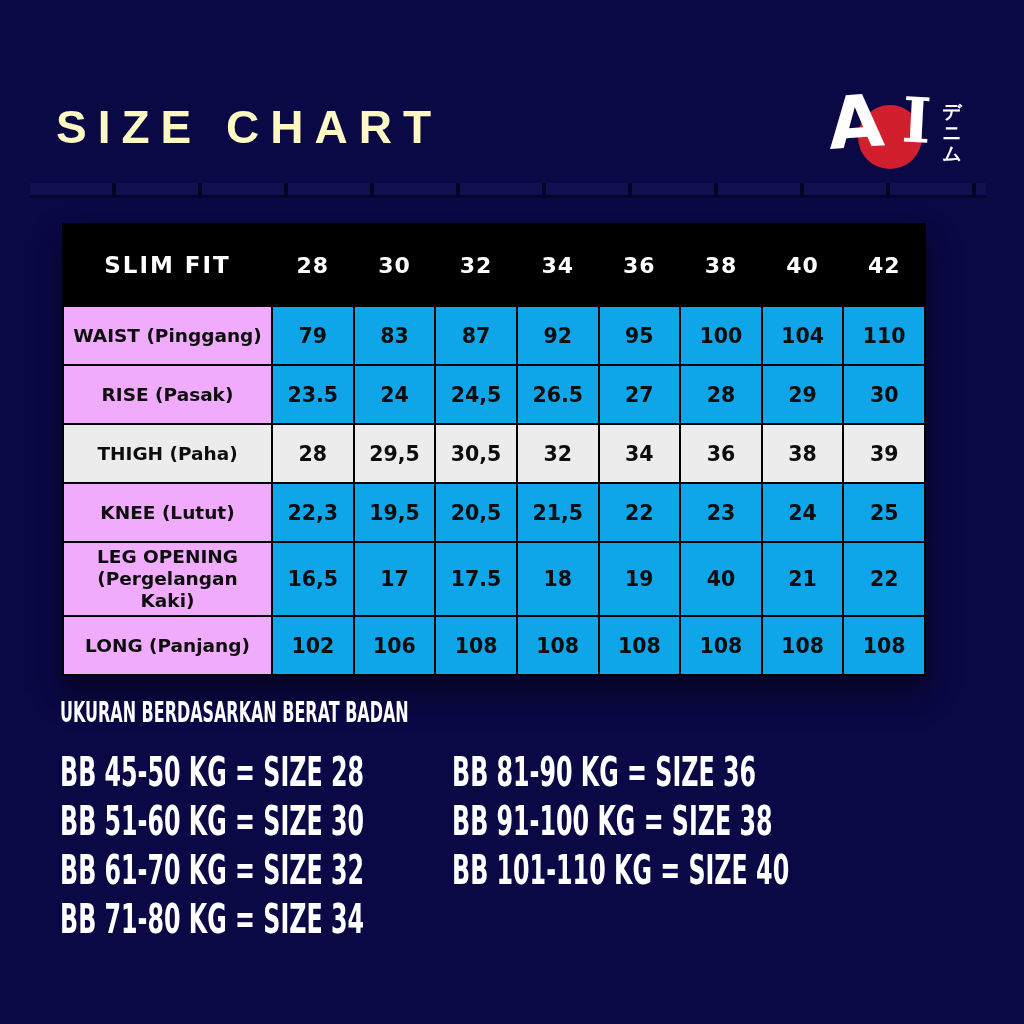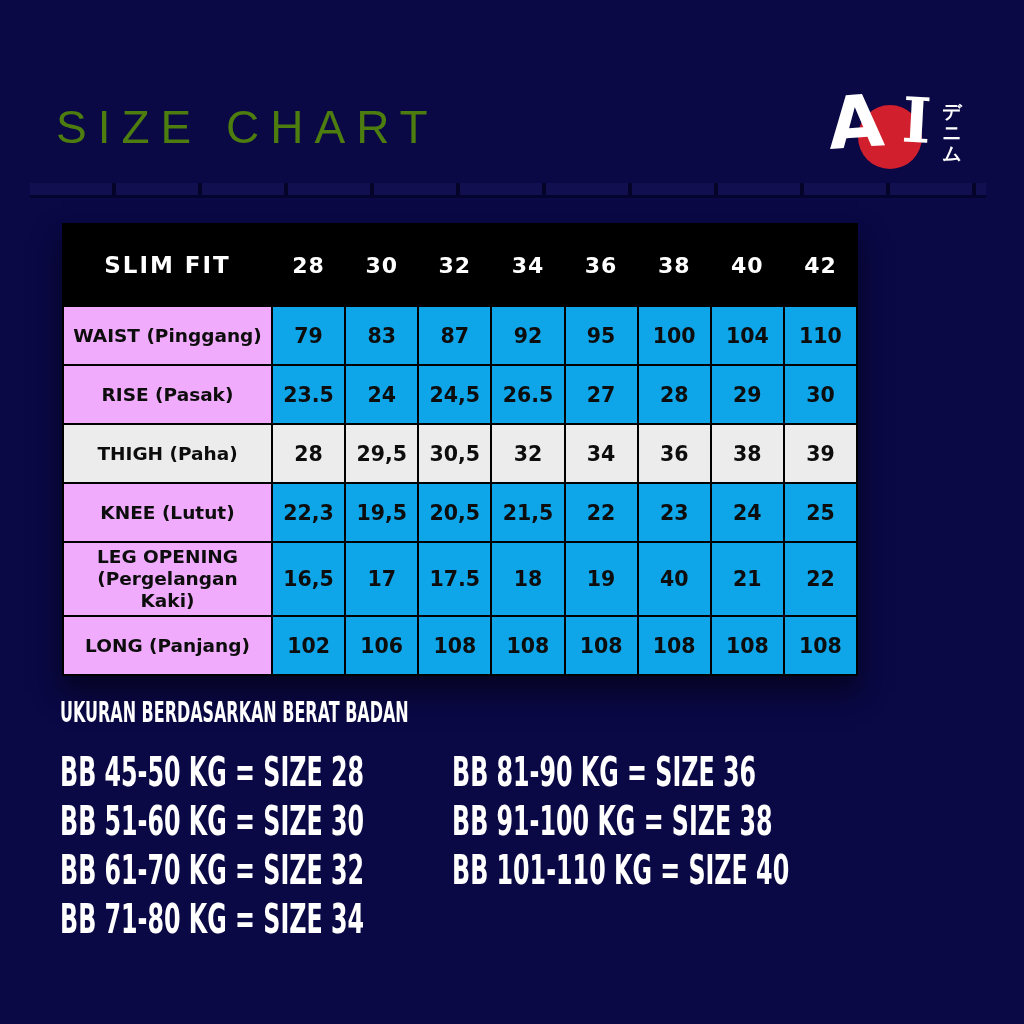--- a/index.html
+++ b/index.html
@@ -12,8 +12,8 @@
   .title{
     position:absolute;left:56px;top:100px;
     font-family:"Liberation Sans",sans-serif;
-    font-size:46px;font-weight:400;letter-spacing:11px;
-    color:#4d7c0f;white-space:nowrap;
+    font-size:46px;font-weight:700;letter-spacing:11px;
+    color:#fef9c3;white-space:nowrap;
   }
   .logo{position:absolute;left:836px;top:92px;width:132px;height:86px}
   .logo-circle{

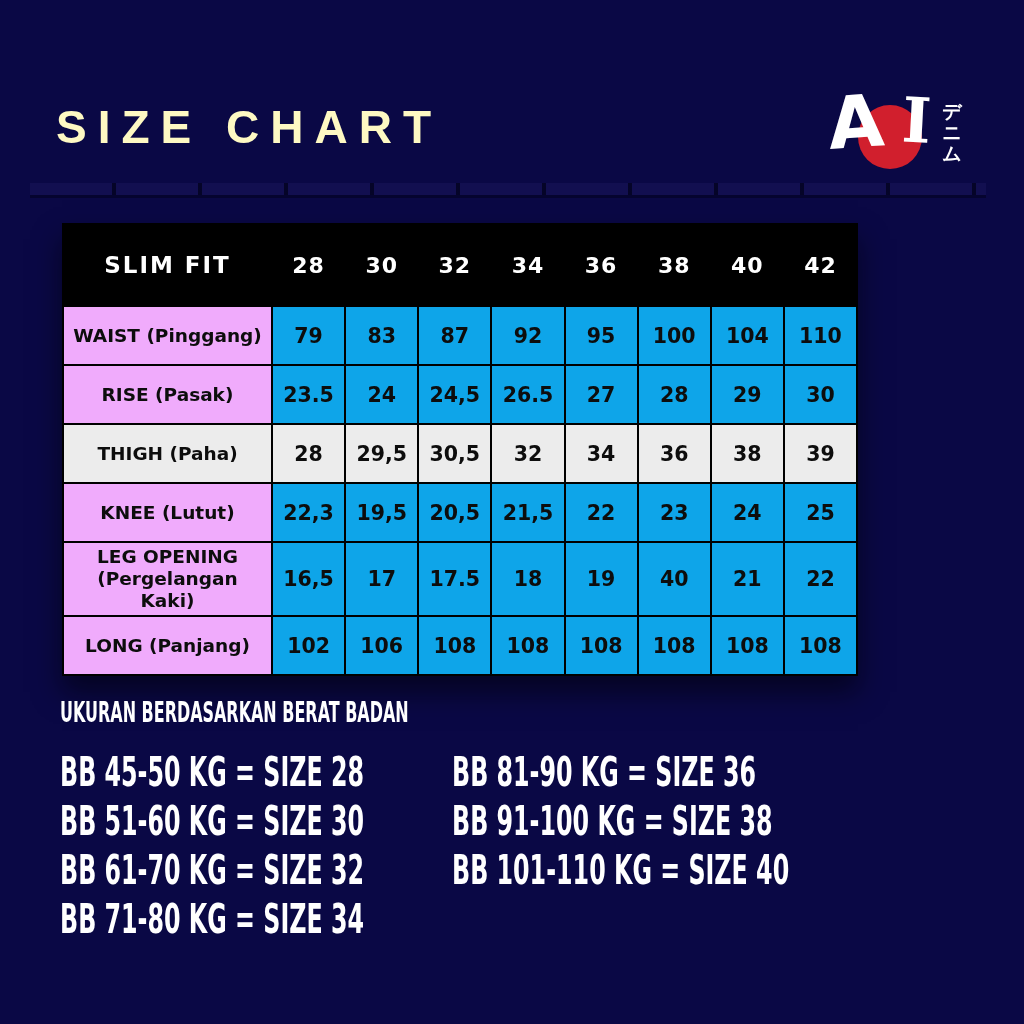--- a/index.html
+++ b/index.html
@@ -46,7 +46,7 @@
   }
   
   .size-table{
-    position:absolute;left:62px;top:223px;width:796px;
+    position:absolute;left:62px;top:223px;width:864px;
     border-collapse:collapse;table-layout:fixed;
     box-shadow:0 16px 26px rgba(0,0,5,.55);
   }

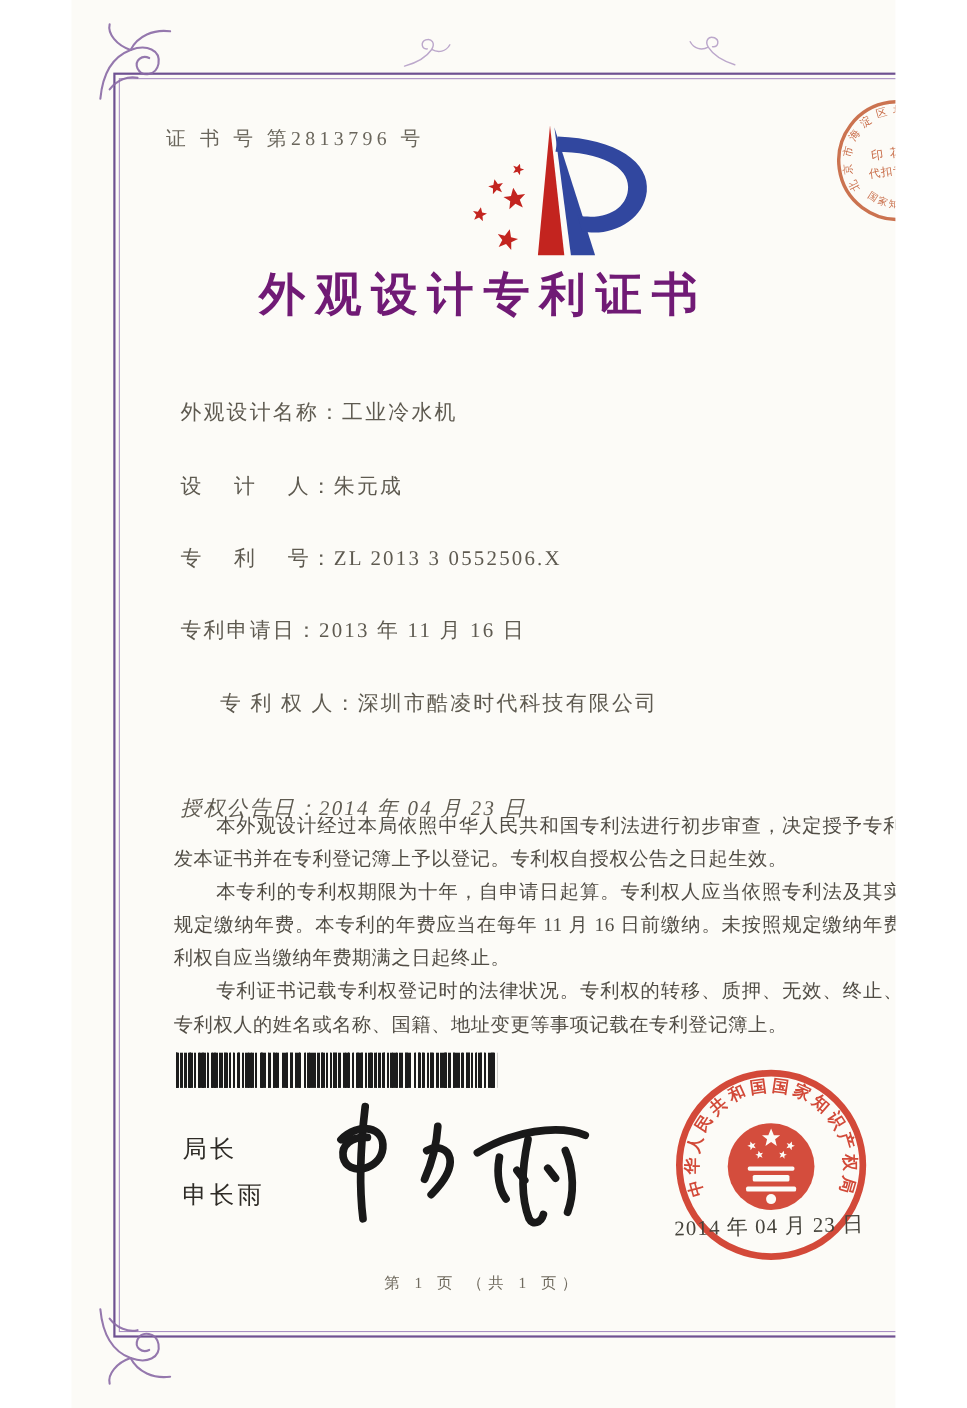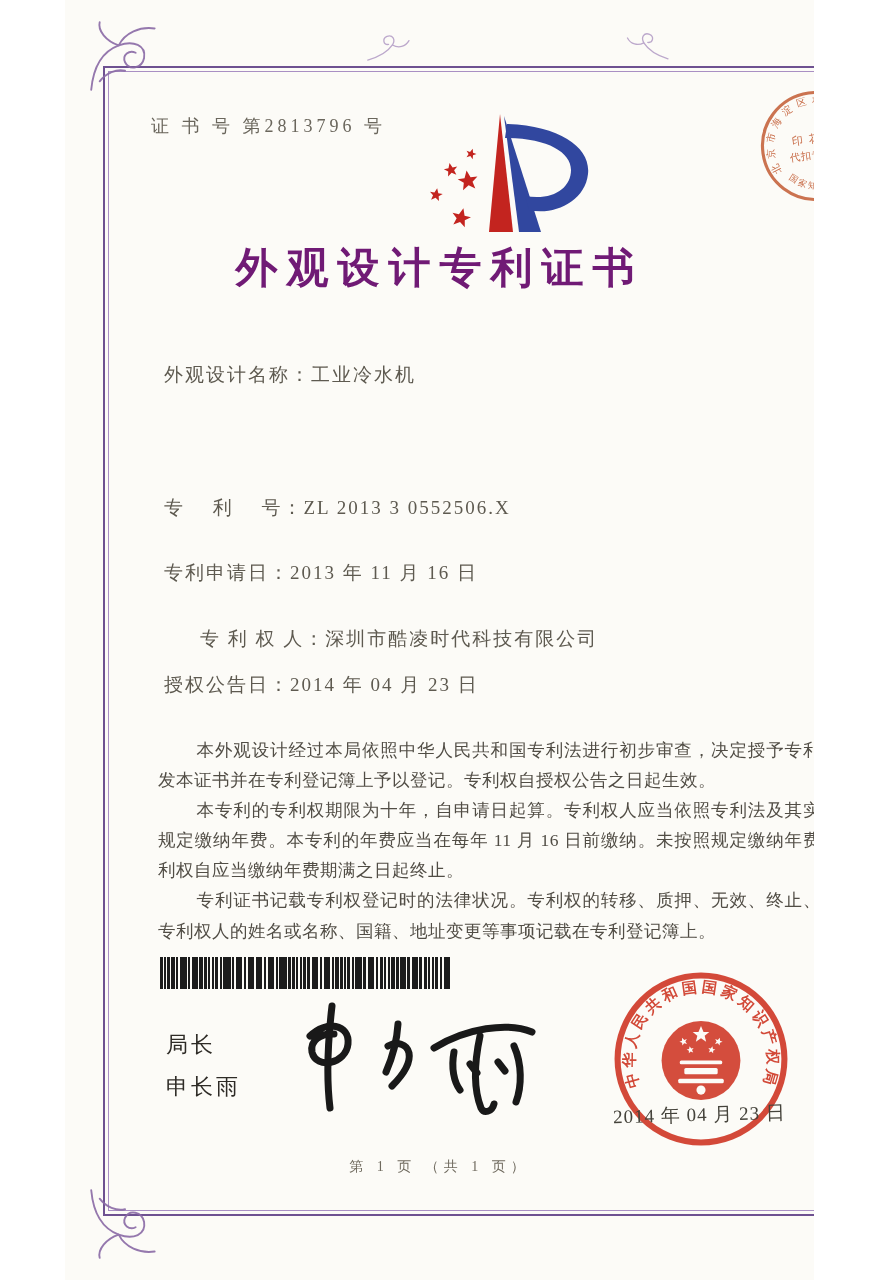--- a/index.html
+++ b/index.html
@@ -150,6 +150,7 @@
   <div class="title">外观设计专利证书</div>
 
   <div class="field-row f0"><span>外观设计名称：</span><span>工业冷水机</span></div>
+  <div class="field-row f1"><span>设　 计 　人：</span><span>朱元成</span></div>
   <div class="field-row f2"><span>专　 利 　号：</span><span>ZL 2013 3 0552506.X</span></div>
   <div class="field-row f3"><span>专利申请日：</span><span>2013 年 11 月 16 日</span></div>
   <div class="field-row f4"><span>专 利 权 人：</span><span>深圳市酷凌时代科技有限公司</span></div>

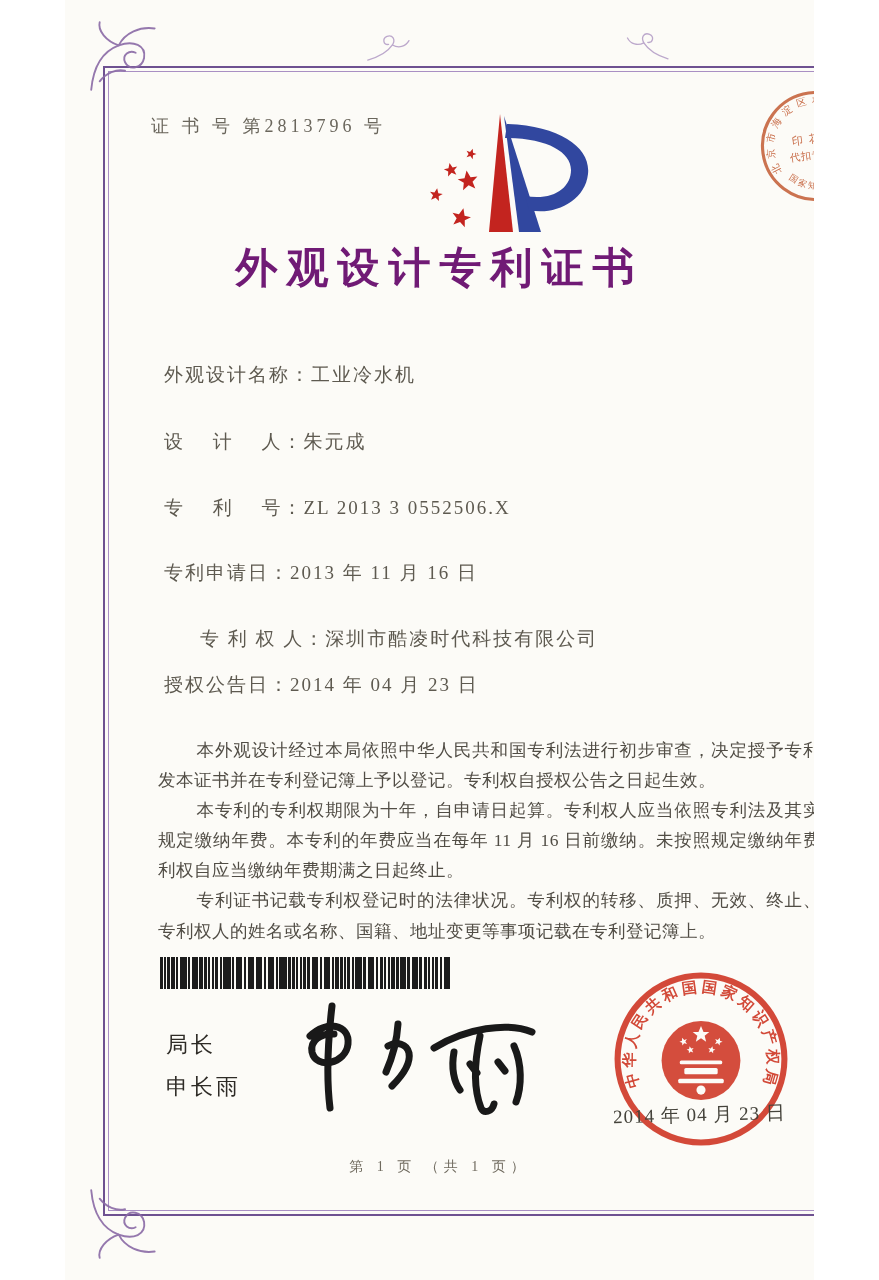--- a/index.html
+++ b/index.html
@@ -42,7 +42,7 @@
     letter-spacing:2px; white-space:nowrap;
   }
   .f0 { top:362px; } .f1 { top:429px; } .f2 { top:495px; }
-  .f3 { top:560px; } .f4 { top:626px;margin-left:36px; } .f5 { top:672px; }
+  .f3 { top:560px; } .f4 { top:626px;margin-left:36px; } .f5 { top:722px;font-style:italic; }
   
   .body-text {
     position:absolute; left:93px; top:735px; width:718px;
****************
- _The problem_: Line for line, retype the material exactly, omitting any pictures.

- _Result below_:
--- a/index.html
+++ b/index.html
@@ -12,8 +12,8 @@
   .title{
     position:absolute;left:56px;top:100px;
     font-family:"Liberation Sans",sans-serif;
-    font-size:46px;font-weight:400;letter-spacing:11px;
-    color:#4d7c0f;white-space:nowrap;
+    font-size:46px;font-weight:700;letter-spacing:11px;
+    color:#fef9c3;white-space:nowrap;
   }
   .logo{position:absolute;left:836px;top:92px;width:132px;height:86px}
   .logo-circle{

--- a/index.html
+++ b/index.html
@@ -46,7 +46,7 @@
   }
   
   .size-table{
-    position:absolute;left:62px;top:223px;width:796px;
+    position:absolute;left:62px;top:223px;width:864px;
     border-collapse:collapse;table-layout:fixed;
     box-shadow:0 16px 26px rgba(0,0,5,.55);
   }

--- a/index.html
+++ b/index.html
@@ -150,6 +150,7 @@
   <div class="title">外观设计专利证书</div>
 
   <div class="field-row f0"><span>外观设计名称：</span><span>工业冷水机</span></div>
+  <div class="field-row f1"><span>设　 计 　人：</span><span>朱元成</span></div>
   <div class="field-row f2"><span>专　 利 　号：</span><span>ZL 2013 3 0552506.X</span></div>
   <div class="field-row f3"><span>专利申请日：</span><span>2013 年 11 月 16 日</span></div>
   <div class="field-row f4"><span>专 利 权 人：</span><span>深圳市酷凌时代科技有限公司</span></div>

--- a/index.html
+++ b/index.html
@@ -42,7 +42,7 @@
     letter-spacing:2px; white-space:nowrap;
   }
   .f0 { top:362px; } .f1 { top:429px; } .f2 { top:495px; }
-  .f3 { top:560px; } .f4 { top:626px;margin-left:36px; } .f5 { top:672px; }
+  .f3 { top:560px; } .f4 { top:626px;margin-left:36px; } .f5 { top:722px;font-style:italic; }
   
   .body-text {
     position:absolute; left:93px; top:735px; width:718px;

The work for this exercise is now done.